Dataset extract —

[Start of section]

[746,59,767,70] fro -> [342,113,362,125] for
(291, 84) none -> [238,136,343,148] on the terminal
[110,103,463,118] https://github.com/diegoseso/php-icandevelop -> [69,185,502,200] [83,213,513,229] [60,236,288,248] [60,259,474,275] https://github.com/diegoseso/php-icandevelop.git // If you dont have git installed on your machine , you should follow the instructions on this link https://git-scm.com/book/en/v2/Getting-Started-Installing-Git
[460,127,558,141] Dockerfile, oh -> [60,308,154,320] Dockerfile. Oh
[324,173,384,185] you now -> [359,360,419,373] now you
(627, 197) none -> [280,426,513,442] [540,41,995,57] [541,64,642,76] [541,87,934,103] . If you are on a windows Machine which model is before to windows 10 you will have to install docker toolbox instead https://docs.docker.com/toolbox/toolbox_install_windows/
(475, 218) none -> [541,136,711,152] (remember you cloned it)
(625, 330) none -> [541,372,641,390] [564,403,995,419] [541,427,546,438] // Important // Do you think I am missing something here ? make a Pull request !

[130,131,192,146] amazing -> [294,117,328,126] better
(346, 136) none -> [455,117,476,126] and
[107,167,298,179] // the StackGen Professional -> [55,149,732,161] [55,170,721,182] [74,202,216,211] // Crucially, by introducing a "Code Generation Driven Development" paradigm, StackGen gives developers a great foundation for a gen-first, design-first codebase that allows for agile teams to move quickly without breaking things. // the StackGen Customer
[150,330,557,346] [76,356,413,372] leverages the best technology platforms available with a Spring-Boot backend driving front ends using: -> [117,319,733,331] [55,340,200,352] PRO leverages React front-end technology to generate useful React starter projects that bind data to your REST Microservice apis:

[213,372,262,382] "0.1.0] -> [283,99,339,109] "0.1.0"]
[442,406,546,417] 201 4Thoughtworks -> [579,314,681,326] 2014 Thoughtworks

[End of section]
[Start of section]

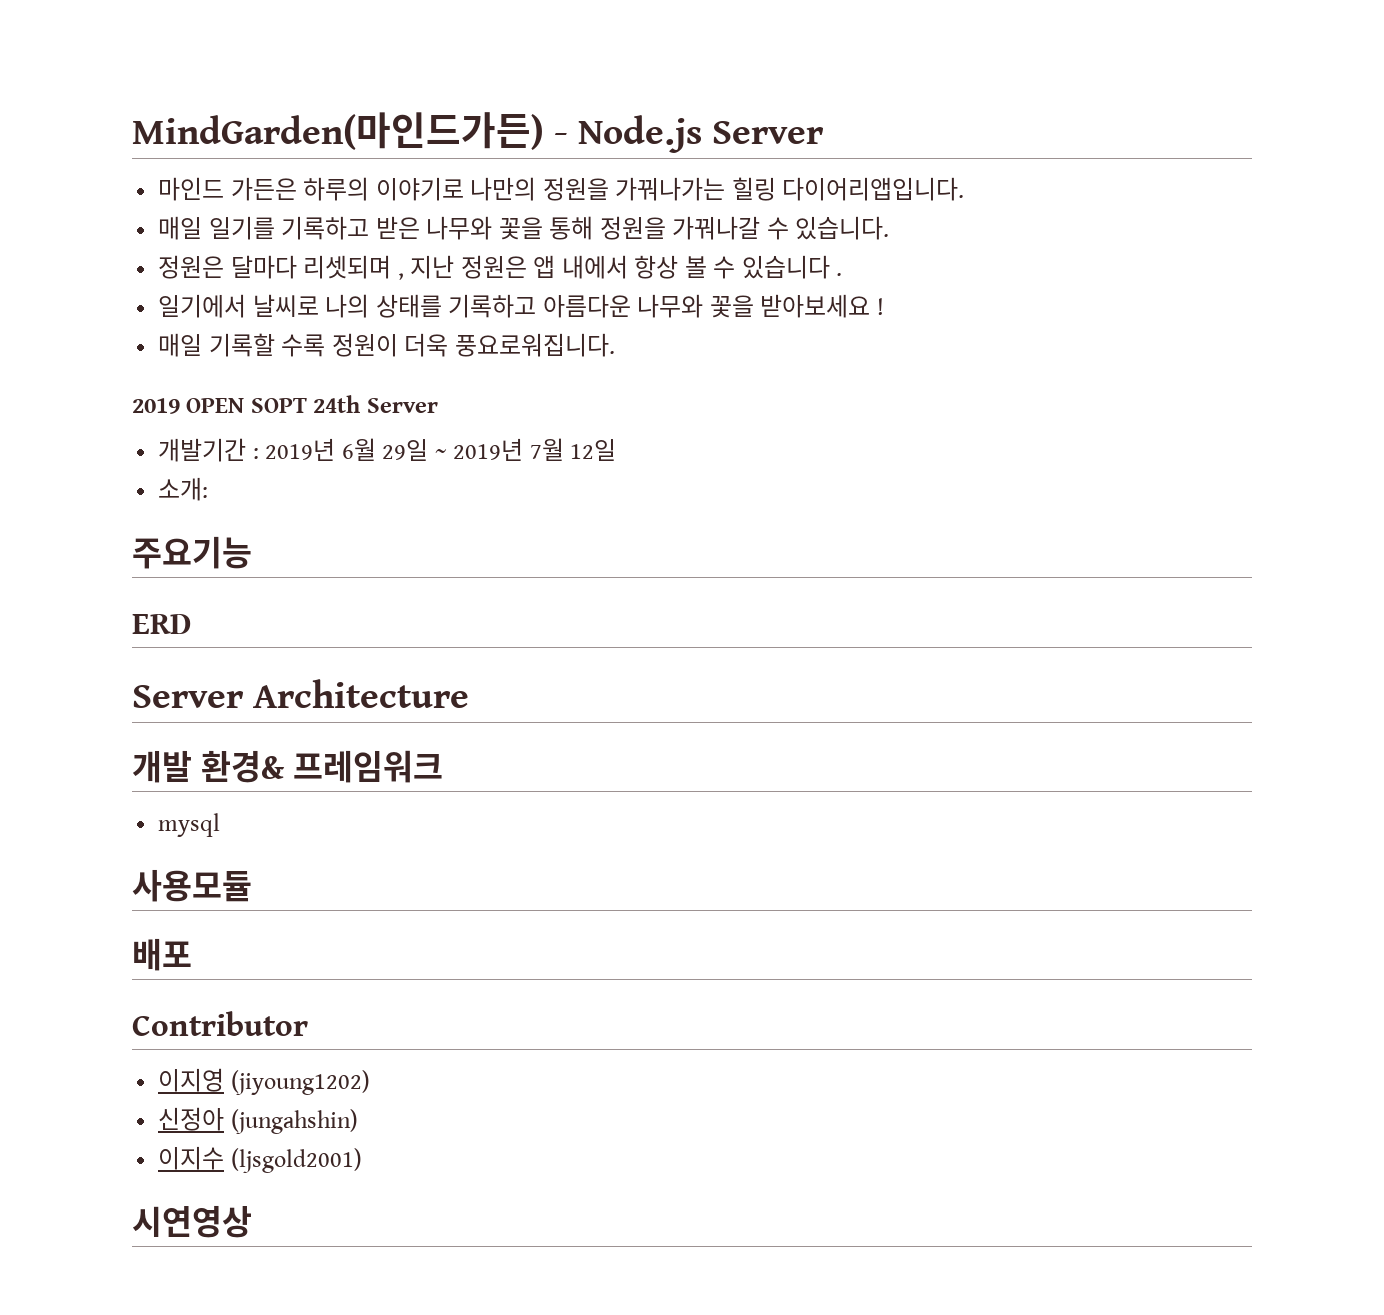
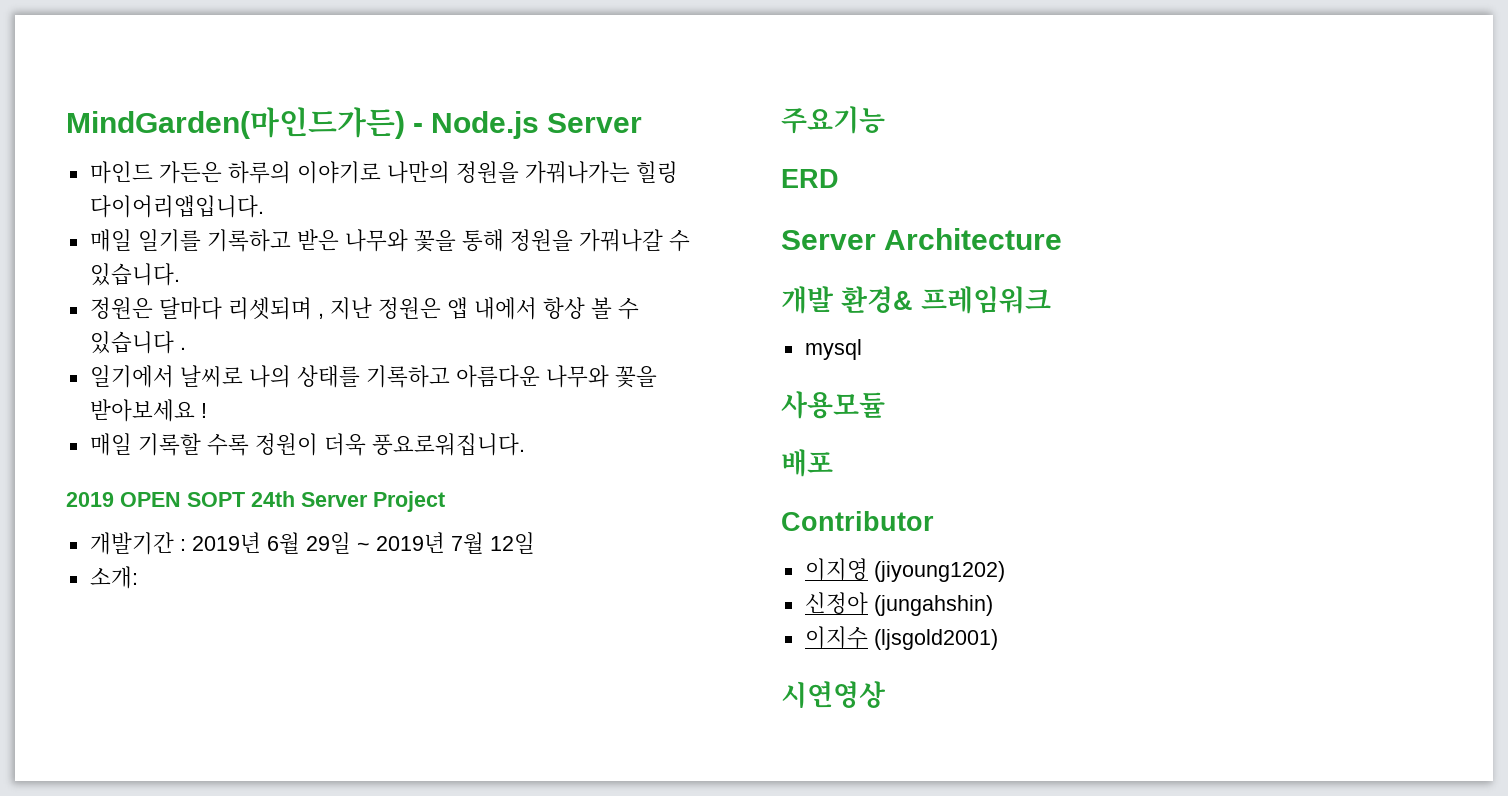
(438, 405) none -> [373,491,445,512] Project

[End of section]
[Start of section]

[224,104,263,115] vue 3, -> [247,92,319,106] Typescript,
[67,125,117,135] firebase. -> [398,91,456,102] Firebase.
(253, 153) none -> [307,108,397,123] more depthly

[End of section]

What you have to do — Taking the line with "(627, 197) none" as the first and the line with "(346, 136) none -> [455,117,476,126] and" as the last, retype that stretch of the data above exactly, with no other lines.

Output below —
(627, 197) none -> [280,426,513,442] [540,41,995,57] [541,64,642,76] [541,87,934,103] . If you are on a windows Machine which model is before to windows 10 you will have to install docker toolbox instead https://docs.docker.com/toolbox/toolbox_install_windows/
(475, 218) none -> [541,136,711,152] (remember you cloned it)
(625, 330) none -> [541,372,641,390] [564,403,995,419] [541,427,546,438] // Important // Do you think I am missing something here ? make a Pull request !

[130,131,192,146] amazing -> [294,117,328,126] better
(346, 136) none -> [455,117,476,126] and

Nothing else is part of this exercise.